**Dataset records**
:::

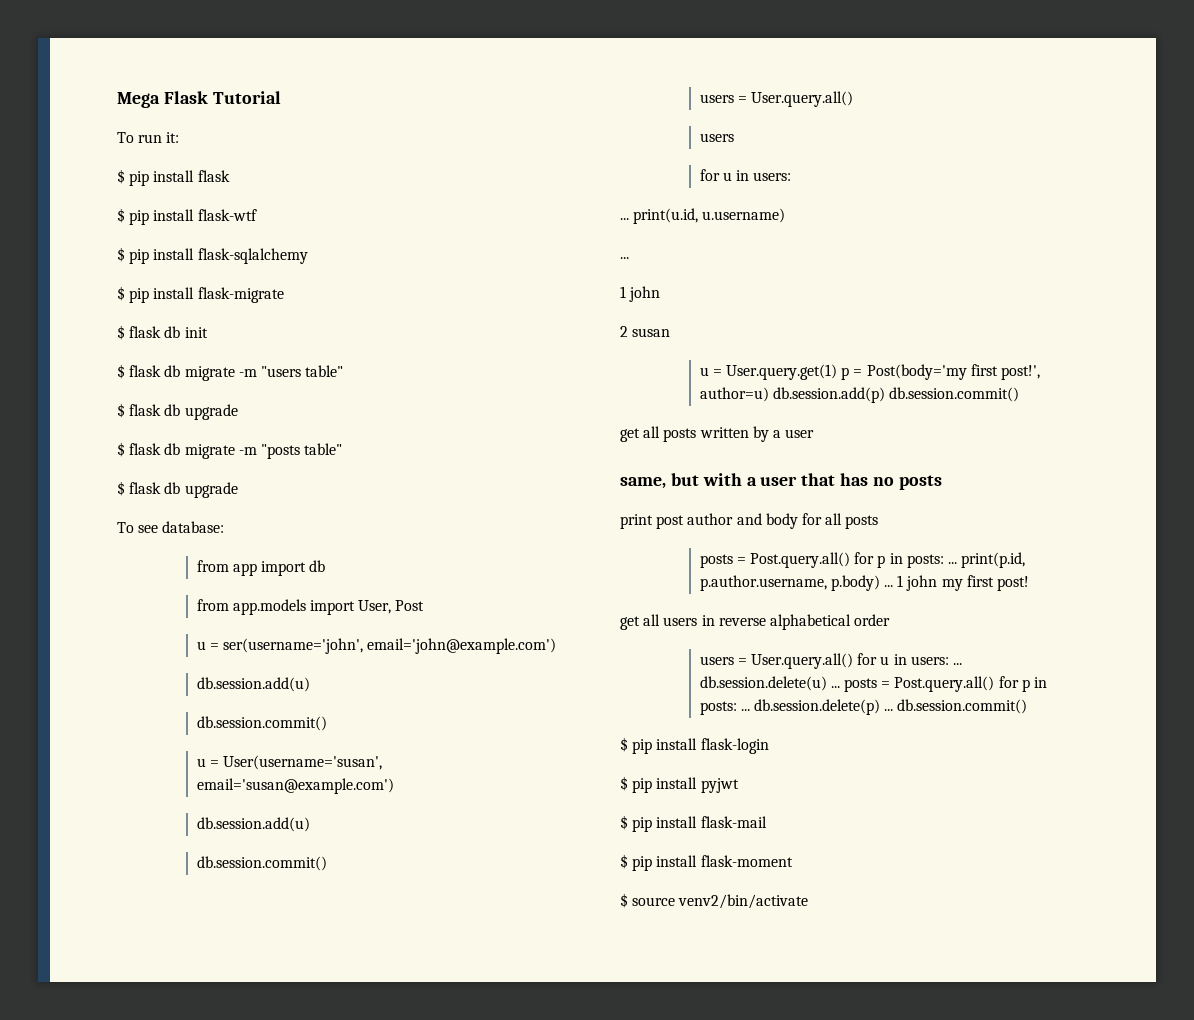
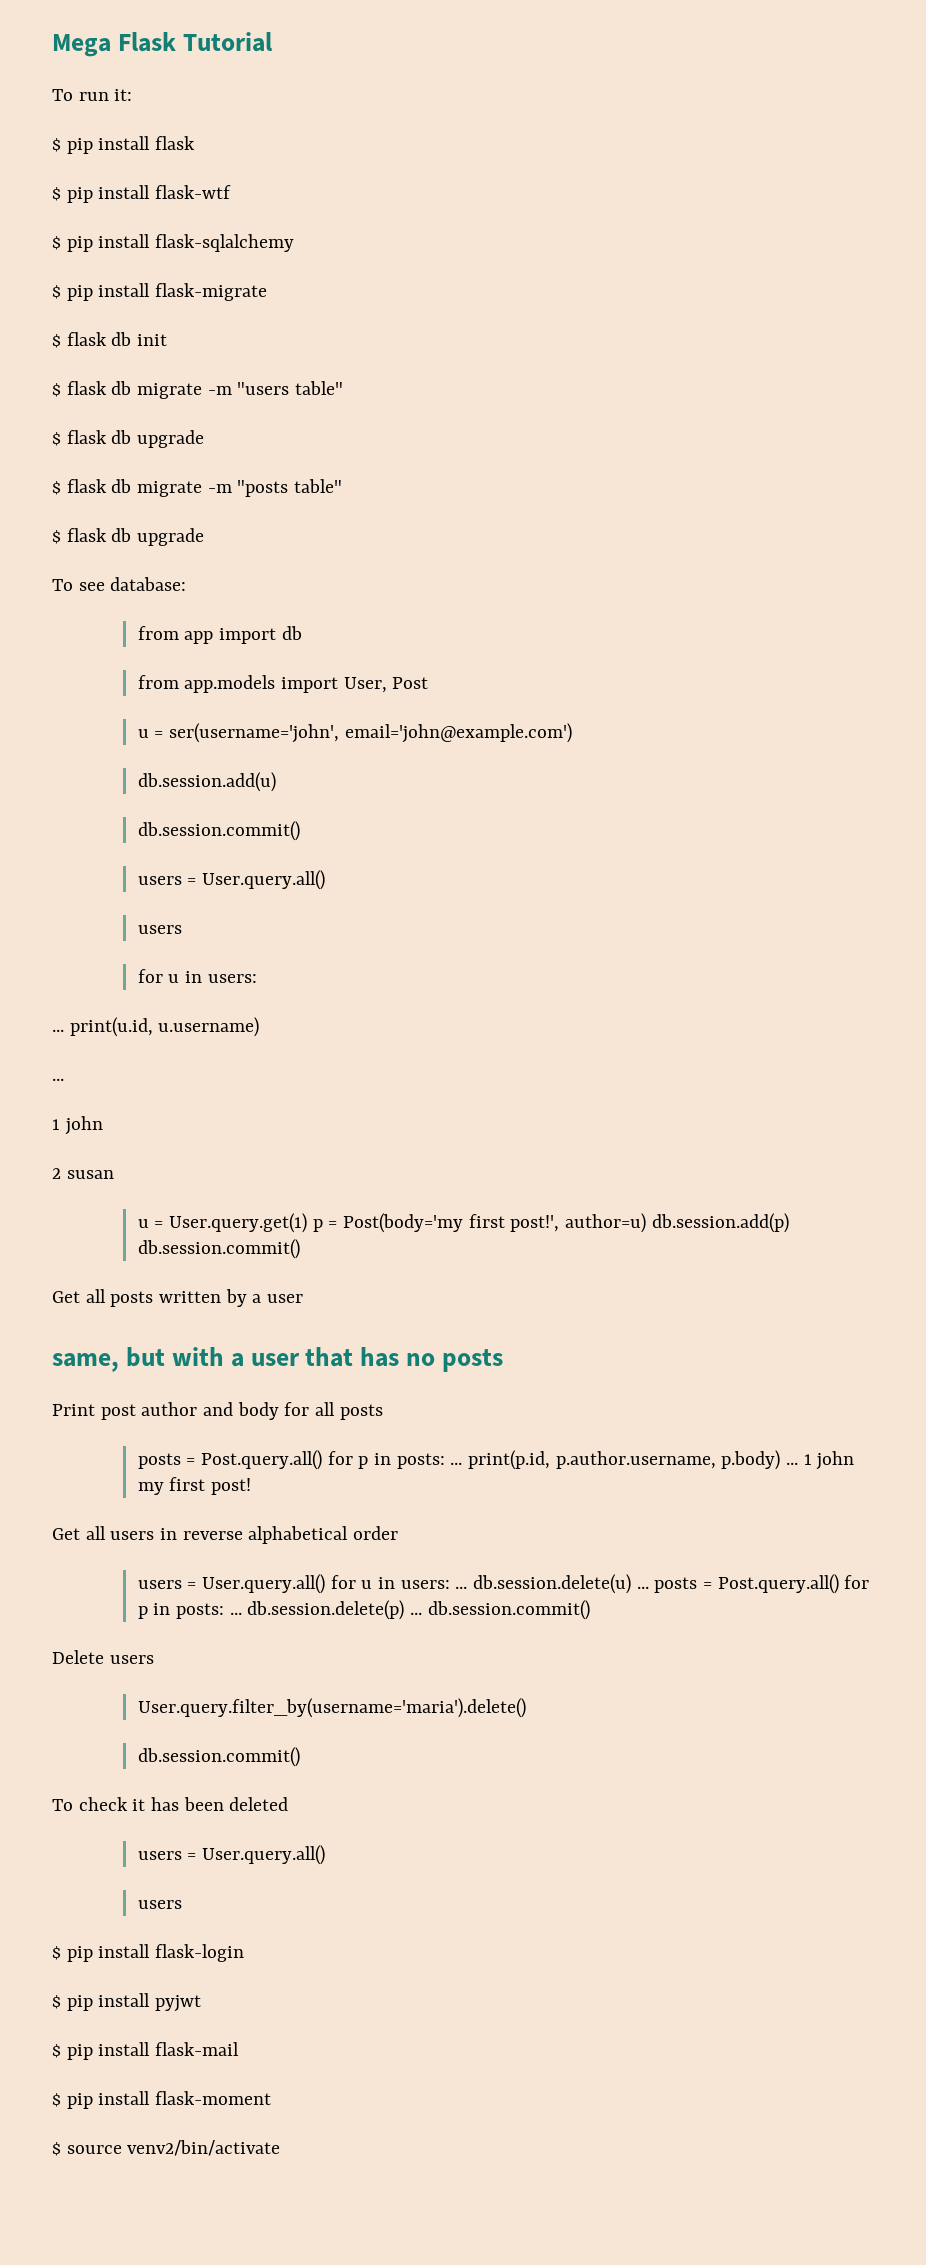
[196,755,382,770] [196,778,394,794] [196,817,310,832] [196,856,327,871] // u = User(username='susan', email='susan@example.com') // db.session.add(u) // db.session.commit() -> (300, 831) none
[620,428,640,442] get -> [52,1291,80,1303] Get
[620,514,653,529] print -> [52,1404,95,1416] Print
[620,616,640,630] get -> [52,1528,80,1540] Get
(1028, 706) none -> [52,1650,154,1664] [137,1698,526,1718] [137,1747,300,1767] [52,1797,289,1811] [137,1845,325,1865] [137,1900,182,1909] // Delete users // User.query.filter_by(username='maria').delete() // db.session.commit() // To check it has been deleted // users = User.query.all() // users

:::

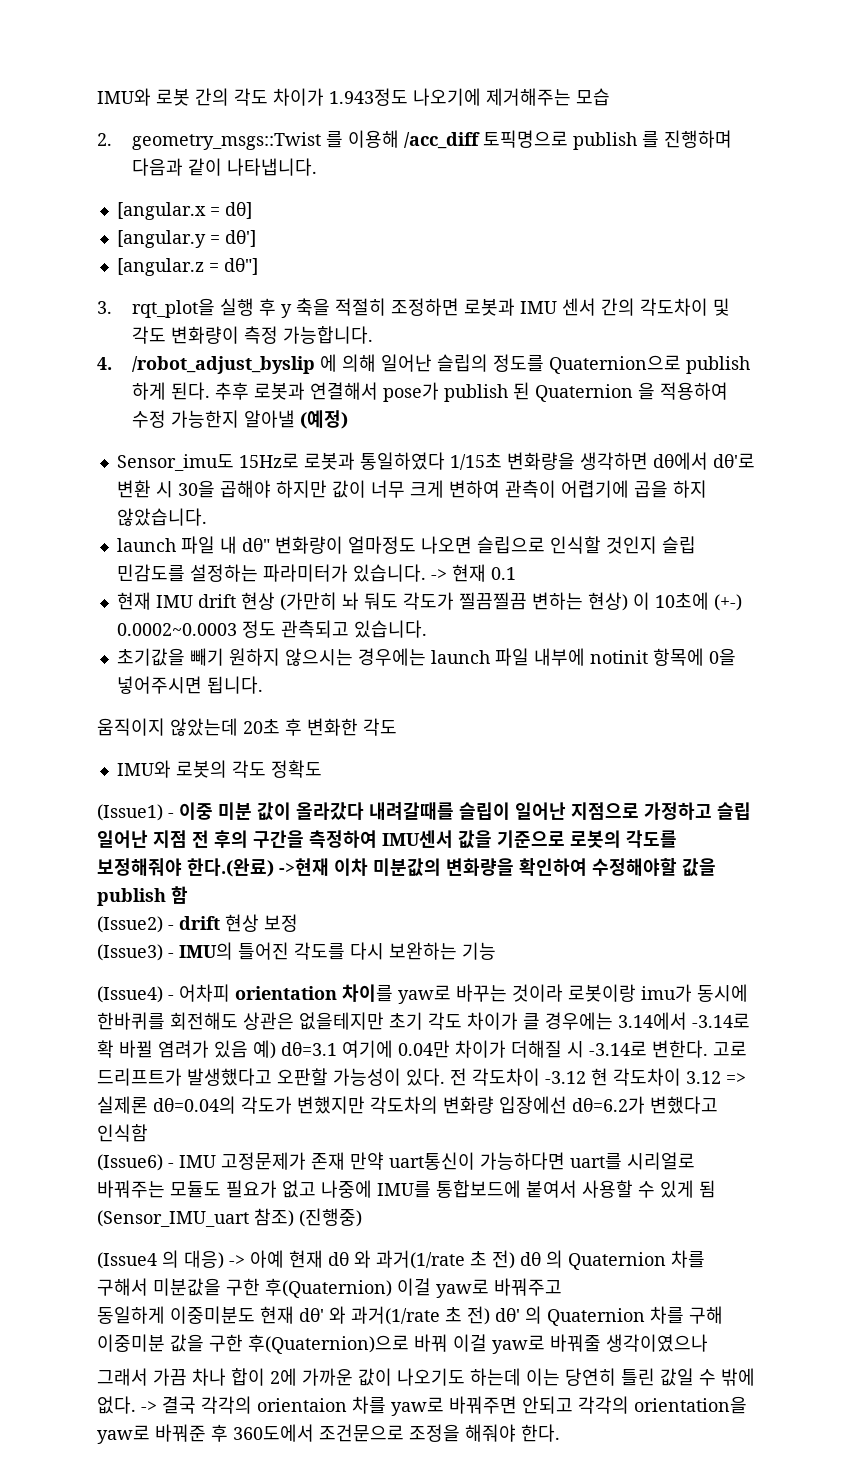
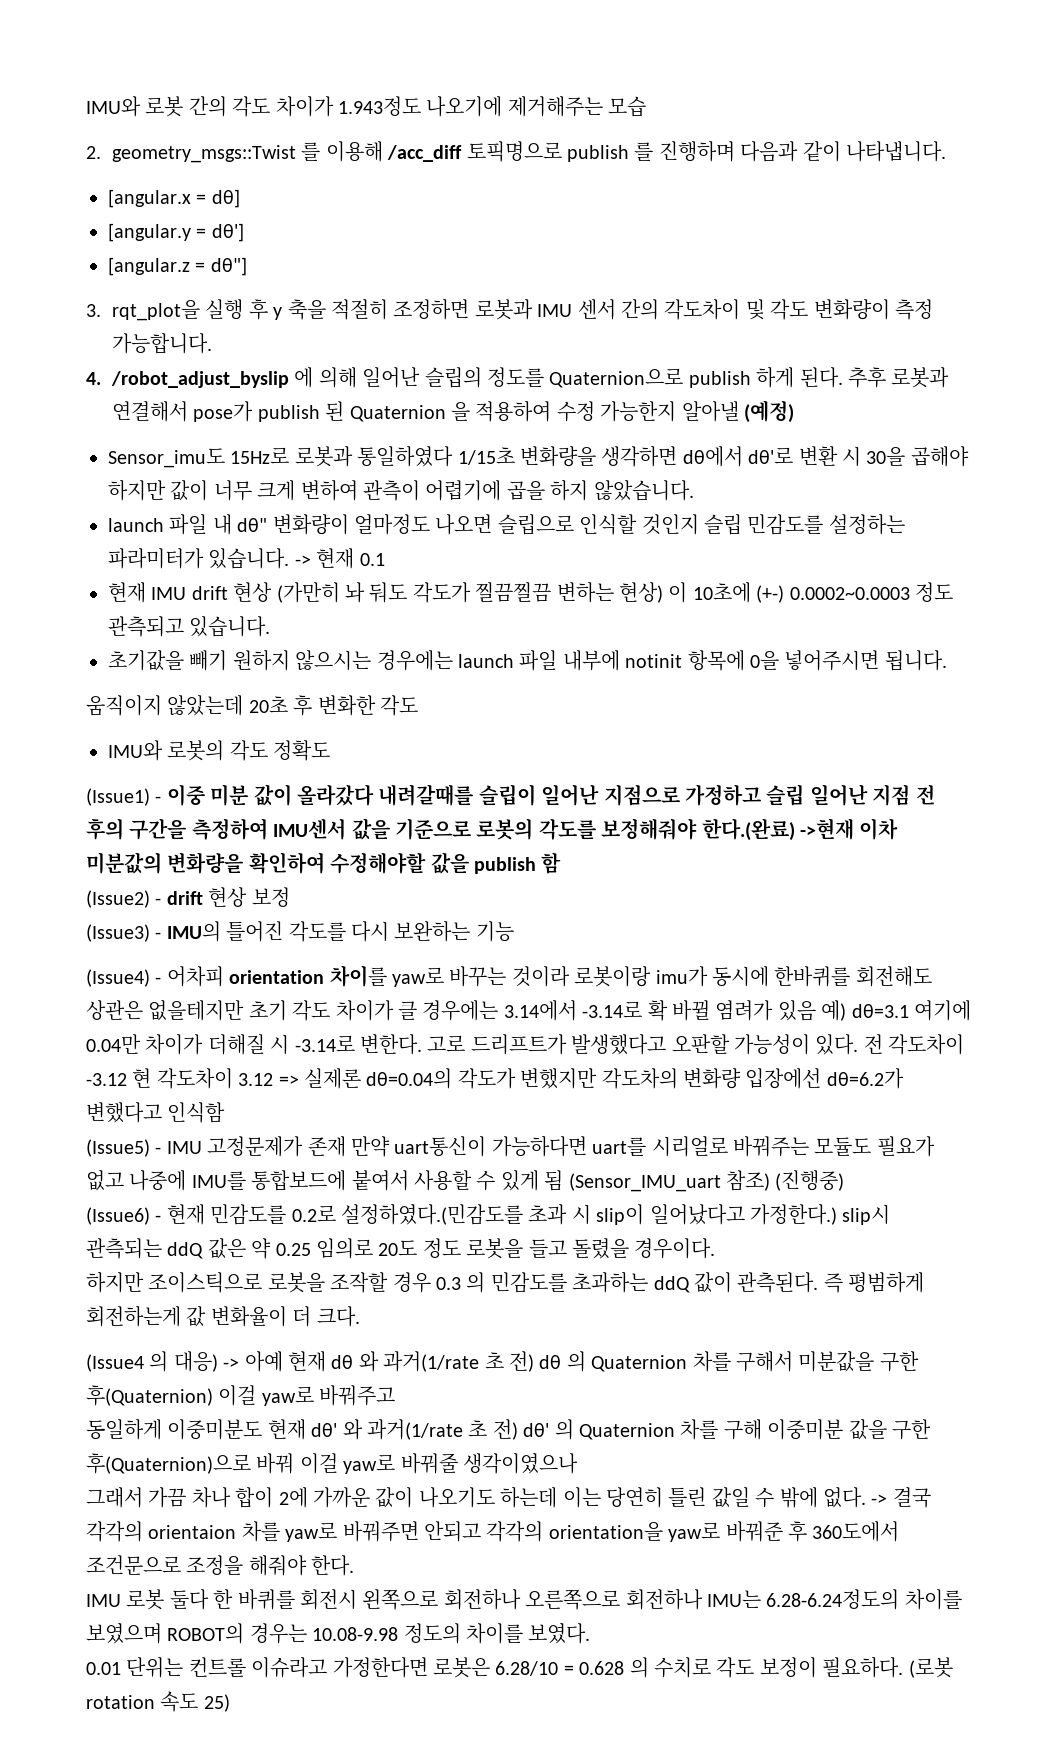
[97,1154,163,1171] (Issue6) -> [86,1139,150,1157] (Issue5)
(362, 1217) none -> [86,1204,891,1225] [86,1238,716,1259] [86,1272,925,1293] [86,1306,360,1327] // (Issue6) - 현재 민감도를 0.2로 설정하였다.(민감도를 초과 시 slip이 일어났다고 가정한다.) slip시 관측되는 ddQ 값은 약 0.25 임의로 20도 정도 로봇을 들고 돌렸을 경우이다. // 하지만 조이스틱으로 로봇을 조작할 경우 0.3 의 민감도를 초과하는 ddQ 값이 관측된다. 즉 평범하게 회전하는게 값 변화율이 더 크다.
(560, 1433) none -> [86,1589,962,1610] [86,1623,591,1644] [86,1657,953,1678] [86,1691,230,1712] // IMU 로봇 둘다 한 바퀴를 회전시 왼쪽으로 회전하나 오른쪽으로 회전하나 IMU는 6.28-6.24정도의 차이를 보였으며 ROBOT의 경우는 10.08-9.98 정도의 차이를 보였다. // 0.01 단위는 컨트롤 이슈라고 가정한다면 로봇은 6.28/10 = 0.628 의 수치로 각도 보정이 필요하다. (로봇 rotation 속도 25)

:::

Look above for the line holding "[196,755,382,770] [196,778,394,794] [196,817,310,832]" and the line holding "(1028, 706) none", then output exactly those two lines and every line between them, nothing more.

[196,755,382,770] [196,778,394,794] [196,817,310,832] [196,856,327,871] // u = User(username='susan', email='susan@example.com') // db.session.add(u) // db.session.commit() -> (300, 831) none
[620,428,640,442] get -> [52,1291,80,1303] Get
[620,514,653,529] print -> [52,1404,95,1416] Print
[620,616,640,630] get -> [52,1528,80,1540] Get
(1028, 706) none -> [52,1650,154,1664] [137,1698,526,1718] [137,1747,300,1767] [52,1797,289,1811] [137,1845,325,1865] [137,1900,182,1909] // Delete users // User.query.filter_by(username='maria').delete() // db.session.commit() // To check it has been deleted // users = User.query.all() // users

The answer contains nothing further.